Genetic factors play a significant role in the development and prognosis of MM. Translocations involving the immunoglobulin heavy chain (IgH) locus on chromosome 14 and one of four recurrent partners (MYC, CCND, WHSC1, and MAF) result in spiked expression of the target gene, and are likely primary oncogenic events in a subset of MM. In patients with a t(14;16) MAF translocation, overexpression of Maf, a transcription factor, results in a distinct expression signature linked to poor outcome in patients. Despite the advent of novel therapies, t(14;16)-positive MM patients continue to show similarly poor prognosis. This study leveraged a two-vector dCAS9-KRAB and sgRNA CRISPR system to investigate the transcriptional effects resulting from MAF repression in the t(14;16) positive MM cell line JJN3. The dCAS9-KRAB system is a distinct version of CRISPR/cas9 that is used to silence target gene expression in mammalian cells. In this study, a 20-base pair MAF guide RNA was designed, constructed using overlapping PCR, and cloned into the pLX-sgRNA vector. In tandem, a stable puromycin selected dCAS9-KRAB-JJN3 culture was generated.

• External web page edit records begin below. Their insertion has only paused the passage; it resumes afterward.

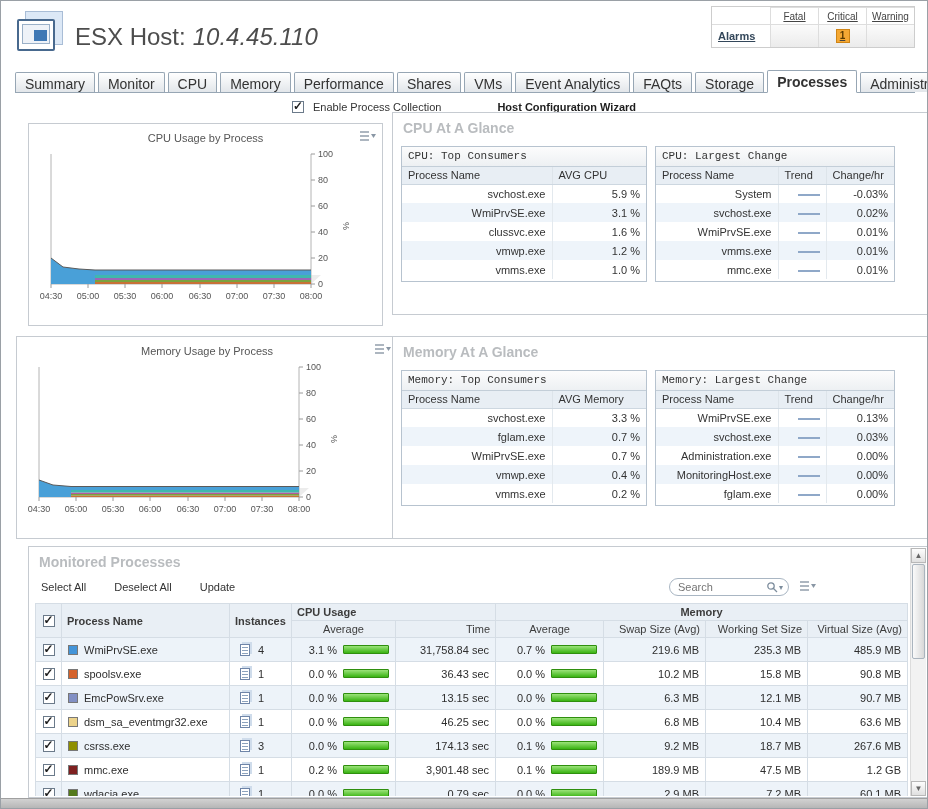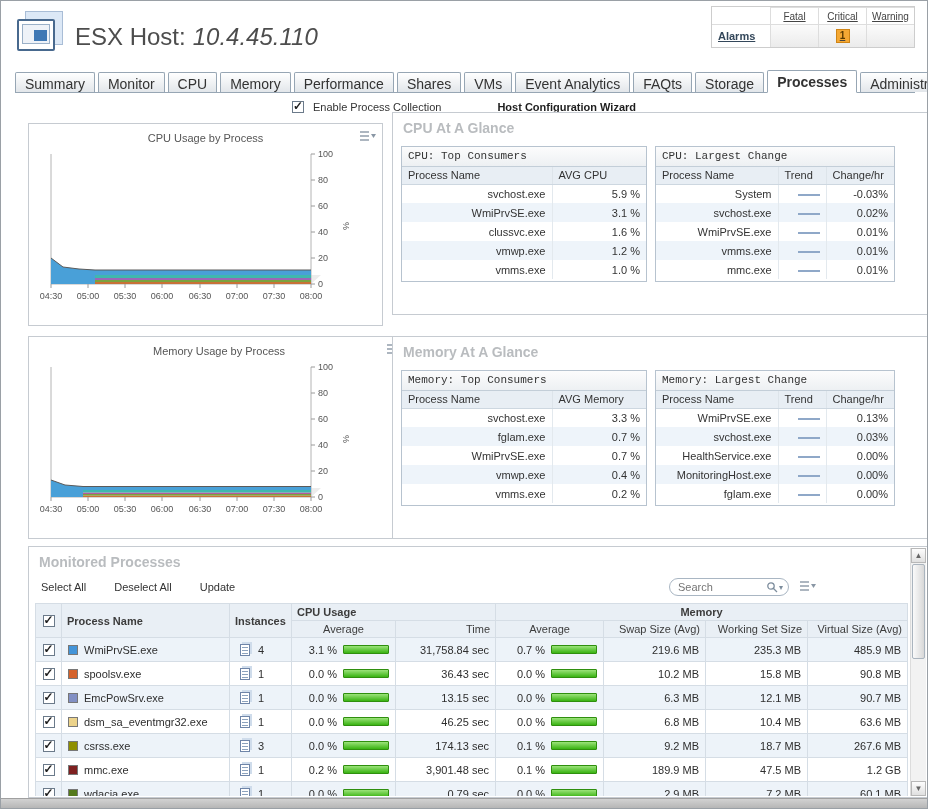--- a/index.html
+++ b/index.html
@@ -51,7 +51,7 @@
   .panel { position:absolute; background:#fff; border:1px solid #c6cbd1;margin-left:13px; }
   .chart-panel1 { left:14px;  top:122px; width:355px; height:203px; }
   .glance-panel1 { left:378px; top:111px; width:608px; height:203px; }
-  .chart-panel2 { left:14px;  top:335px; width:382px; height:203px; }
+  .chart-panel2 { left:2px;  top:335px; width:382px; height:203px; }
   .glance-panel2 { left:378px; top:335px; width:536px; height:203px; }
   .monitored-panel { left:14px; top:545px; width:900px; height:252px; }
 

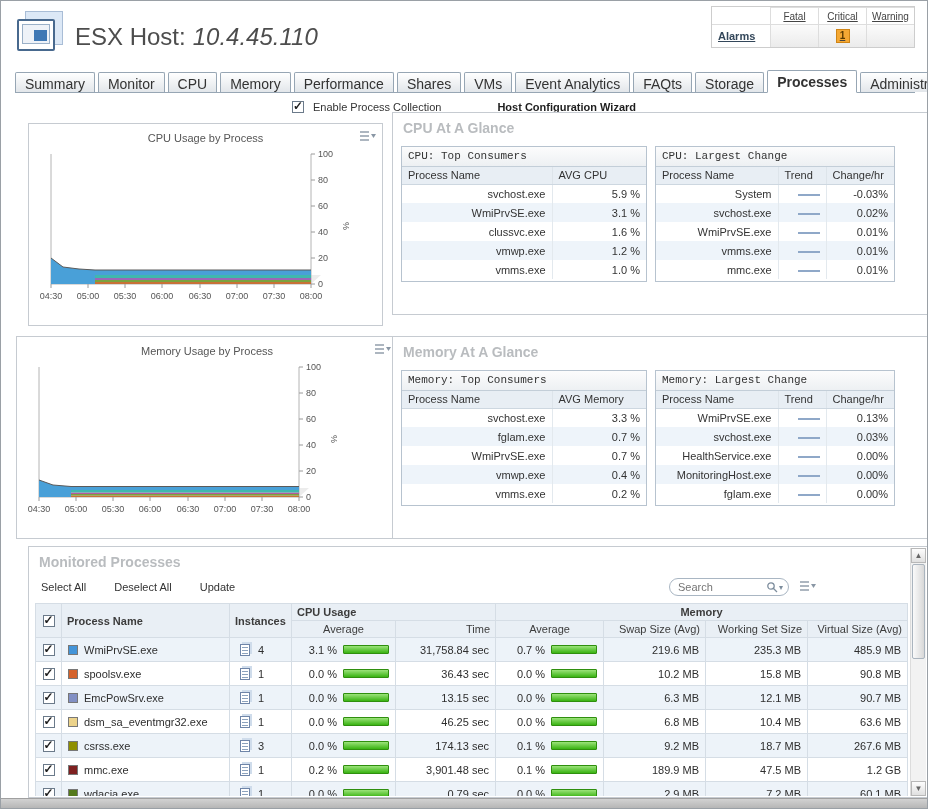--- a/index.html
+++ b/index.html
@@ -450,7 +450,7 @@
               <td class="num">0.03%</td>
             </tr>
           <tr>
-              <td>HealthService.exe</td>
+              <td>Administration.exe</td>
               <td class="ctr"><span class="trend-line"></span></td>
               <td class="num">0.00%</td>
             </tr>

After MAF-sgRNA lentiviral production in HEK293T cells, dCAS9-KRAB-JJN3 will be treated with the lentivirus and qRT-PCR will be used to confirm MAF knockdown and potential dysregulation of MAF transcriptional target genes such as cyclin D2 (CCND2), and integrin beta 7 (ITGB7). Understanding transcriptional effects of MAF repression may lead to a better understanding of resistance to emerging therapies in this patient subset of MM.